Populists like Bryan didn’t give up. A young Democratic congressman
from Tennessee named Cordell Hull said in his maiden speech on the
floor in 1908, in which he proposed passing another income tax, that
he was willing to risk the “odium and the funeral.”
Hull’s effort didn’t gather much momentum that time, but he
didn’t give up. He obsessively talked with anyone and everyone about
an income tax, so much so that when leaders of his own party saw him
approaching, they “would turn and walk in another direction,” he
later recalled.
Soon he would succeed, but only thanks to the help of the party that
was against the income tax — the Republicans.
In 1909, the country was facing a severe drop in federal revenue and a
widening deficit after the financial panic of 1907, which had ended
only thanks to a bailout led by J.P. Morgan, the most powerful banker
of the age. At the same time, with new responsibilities like trying to
keep food and medicines safe and maintaining a growing empire abroad,
the federal government’s needs were exploding. A few years earlier,
Congress had allocated $1 billion in spending for the first time ever
(about $30 billion in today’s dollars).
To address these issues, the Republican party turned to tariffs.
Tariffs not only remained the cornerstone of Republican economic
policy, they were also the key to the party’s political power. Each
time a new tariff bill came up for consideration was like “throwing
bananas in a cage of monkeys,” economist Henry George said.

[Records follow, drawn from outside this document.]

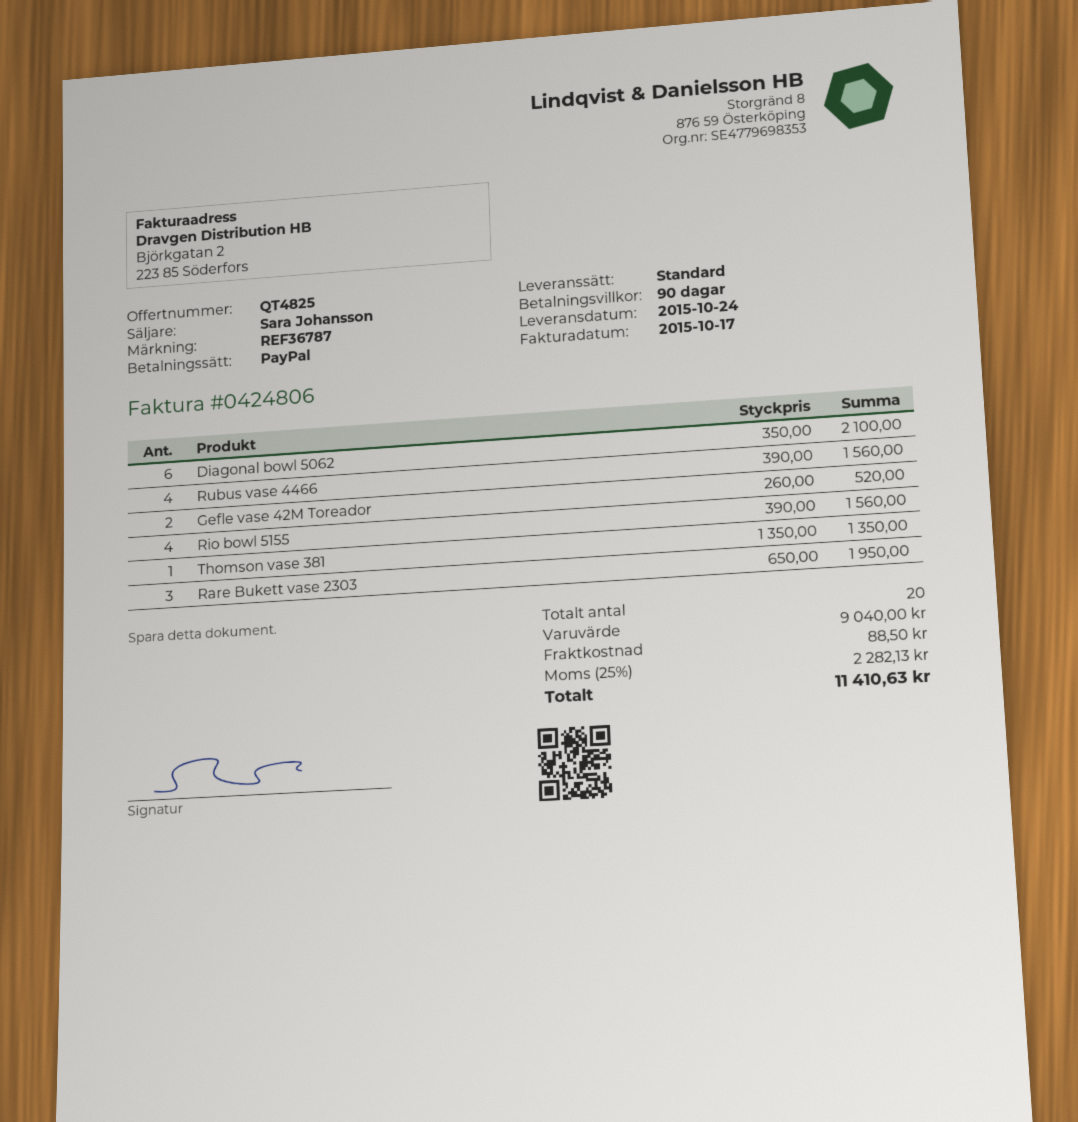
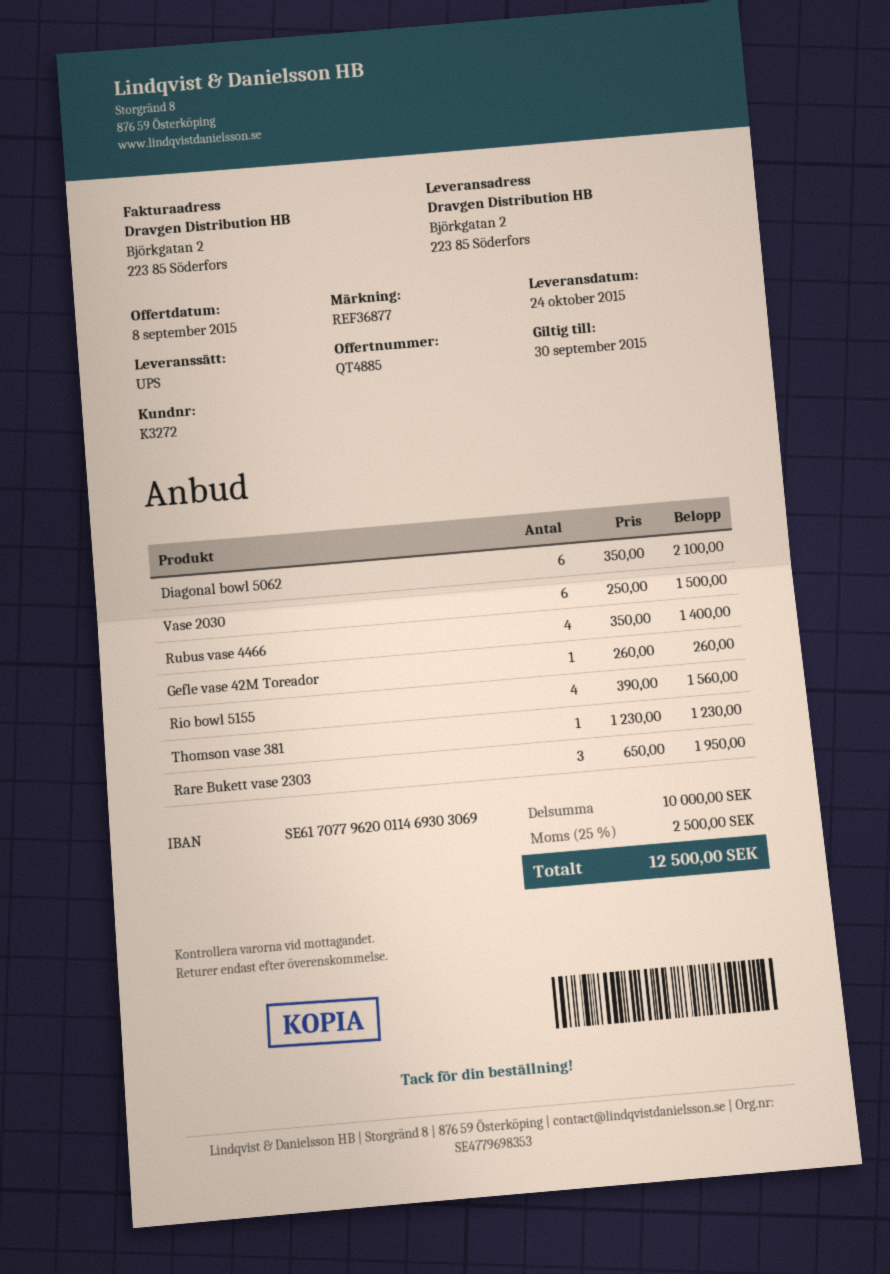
quote number: QT4825 -> QT4885
reference: REF36787 -> REF36877
shipping method: standard -> UPS
Rubus vase 4466: 4 x 390.00 = 1560.00 -> 4 x 350.00 = 1400.00
Gefle vase 42M Toreador: 2 x 260.00 = 520.00 -> 1 x 260.00 = 260.00
Thomson vase 381: 1 x 1350.00 = 1350.00 -> 1 x 1230.00 = 1230.00
Vase 2030: none -> 6 x 250.00 = 1500.00
subtotal: 9040.00 -> 10000.00
shipping: 88.50 -> none
tax: 25% = 2282.13 -> 25% = 2500.00
total: 11410.63 -> 12500.00

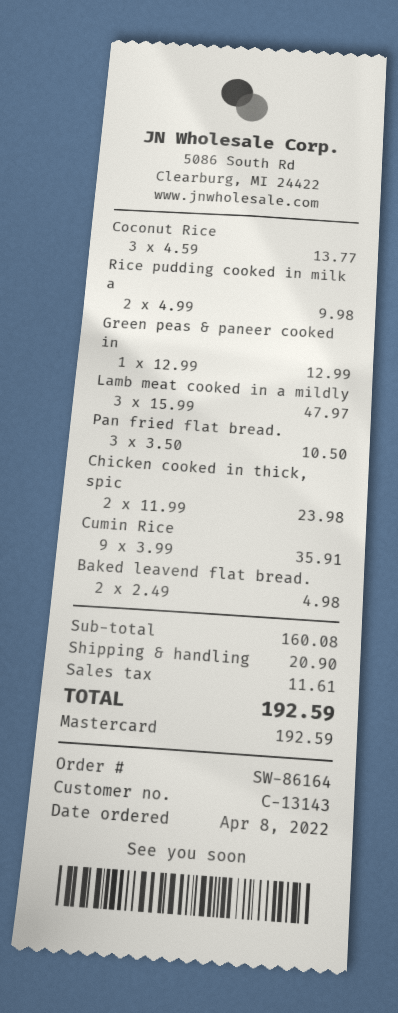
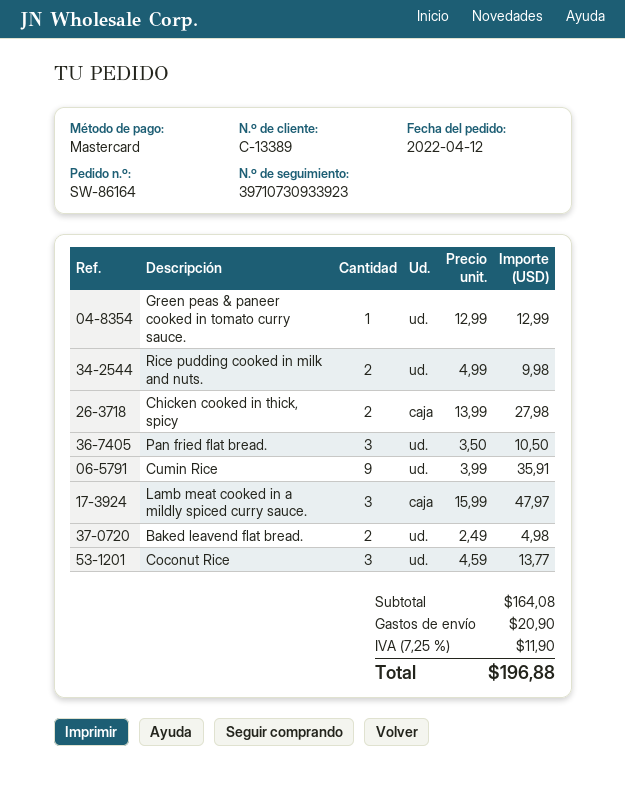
order date: 2022-04-08 -> 2022-04-12
customer number: C-13143 -> C-13389
Chicken cooked in thick, spic: 2 x 11.99 = 23.98 -> 2 x 13.99 = 27.98
subtotal: 160.08 -> 164.08
tax: 11.61 -> 11.90
total: 192.59 -> 196.88

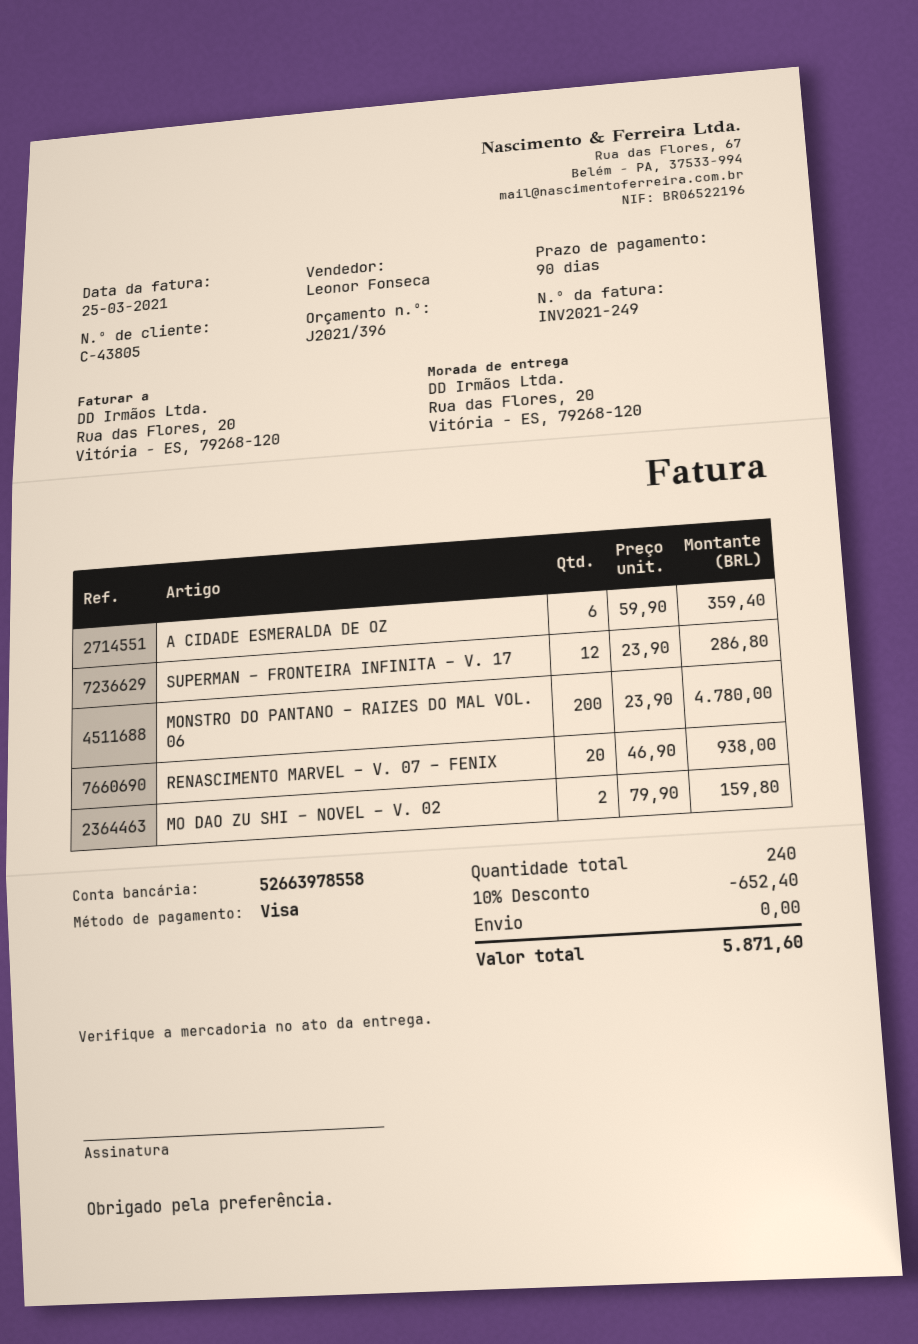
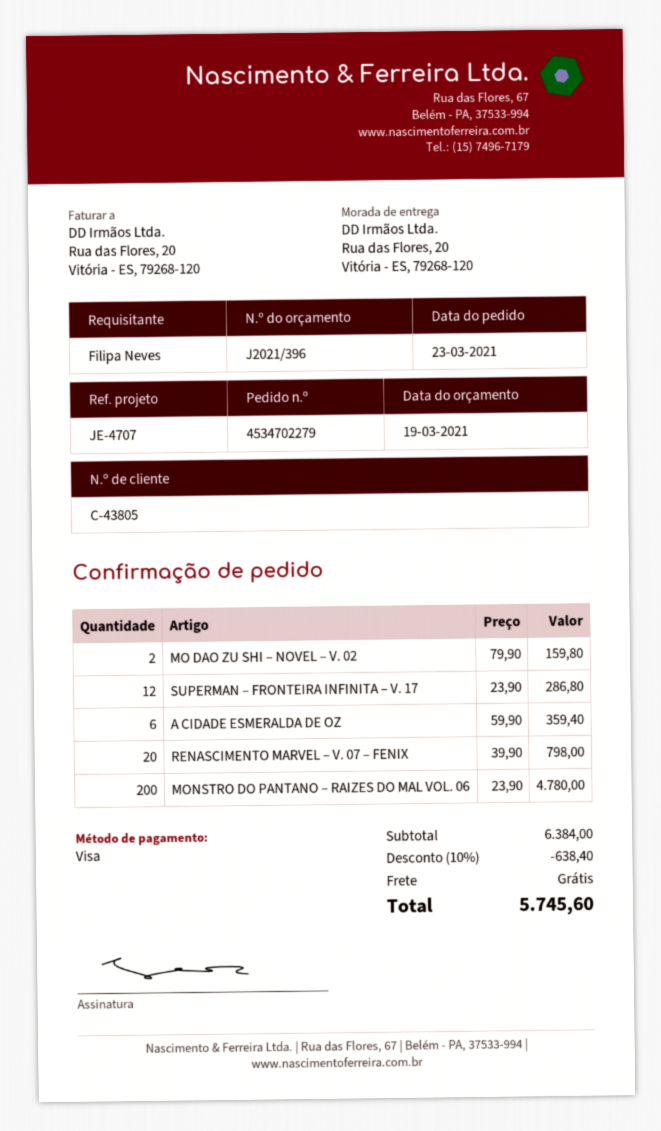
RENASCIMENTO MARVEL – V. 07 – FENIX: 20 x 46.90 = 938.00 -> 20 x 39.90 = 798.00
discount: 10% = 652.40 -> 10% = 638.40
total: 5871.60 -> 5745.60

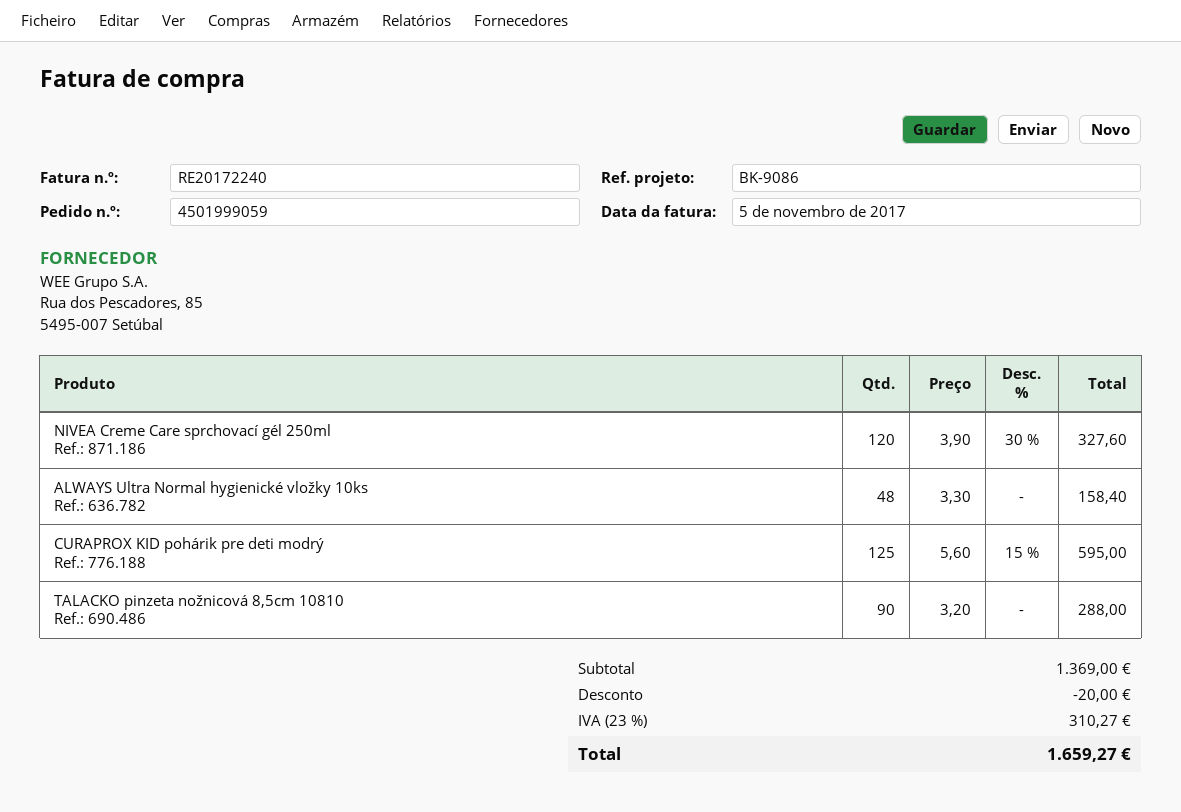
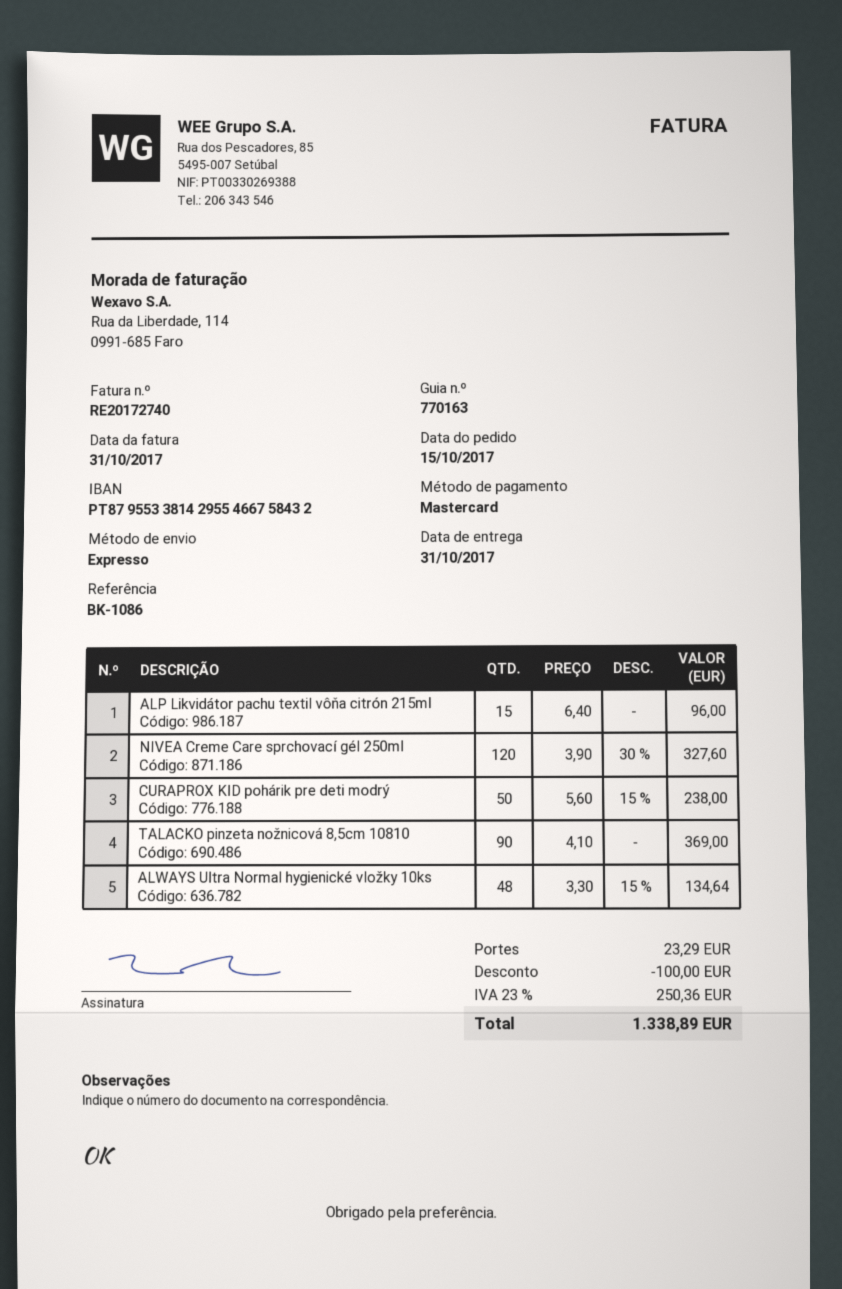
invoice number: RE20172240 -> RE20172740
invoice date: 2017-11-05 -> 2017-10-31
reference: BK-9086 -> BK-1086
ALWAYS Ultra Normal hygienické vložky 10ks: 48 x 3.30 = 158.40 -> 48 x 3.30 - 15% = 134.64
CURAPROX KID pohárik pre deti modrý: 125 x 5.60 - 15% = 595.00 -> 50 x 5.60 - 15% = 238.00
TALACKO pinzeta nožnicová 8,5cm 10810: 90 x 3.20 = 288.00 -> 90 x 4.10 = 369.00
ALP Likvidátor pachu textil vôňa citrón 215ml: none -> 15 x 6.40 = 96.00
discount: 20.00 -> 100.00
shipping: none -> 23.29
tax: 23% = 310.27 -> 23% = 250.36
total: 1659.27 -> 1338.89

Lobbyists from every corner of American industry descended on the
capital to push for lower imposts on their companies and, if possible,
to have them raised on someone else.
Tariffs and levies on things like tobacco and alcohol were deeply
unpopular with the public. They were regressive, costing working
people a far greater percentage of their income than the rich. In one
of his speeches, Hull attacked the new dominant class of oligarchs:
“The world has never seen such colossal fortunes as we behold in the
present age ... the Carnegies, the Vanderbilts, the Morgans, and the
Rockefellers, with their aggregated billions of hoarded wealth.”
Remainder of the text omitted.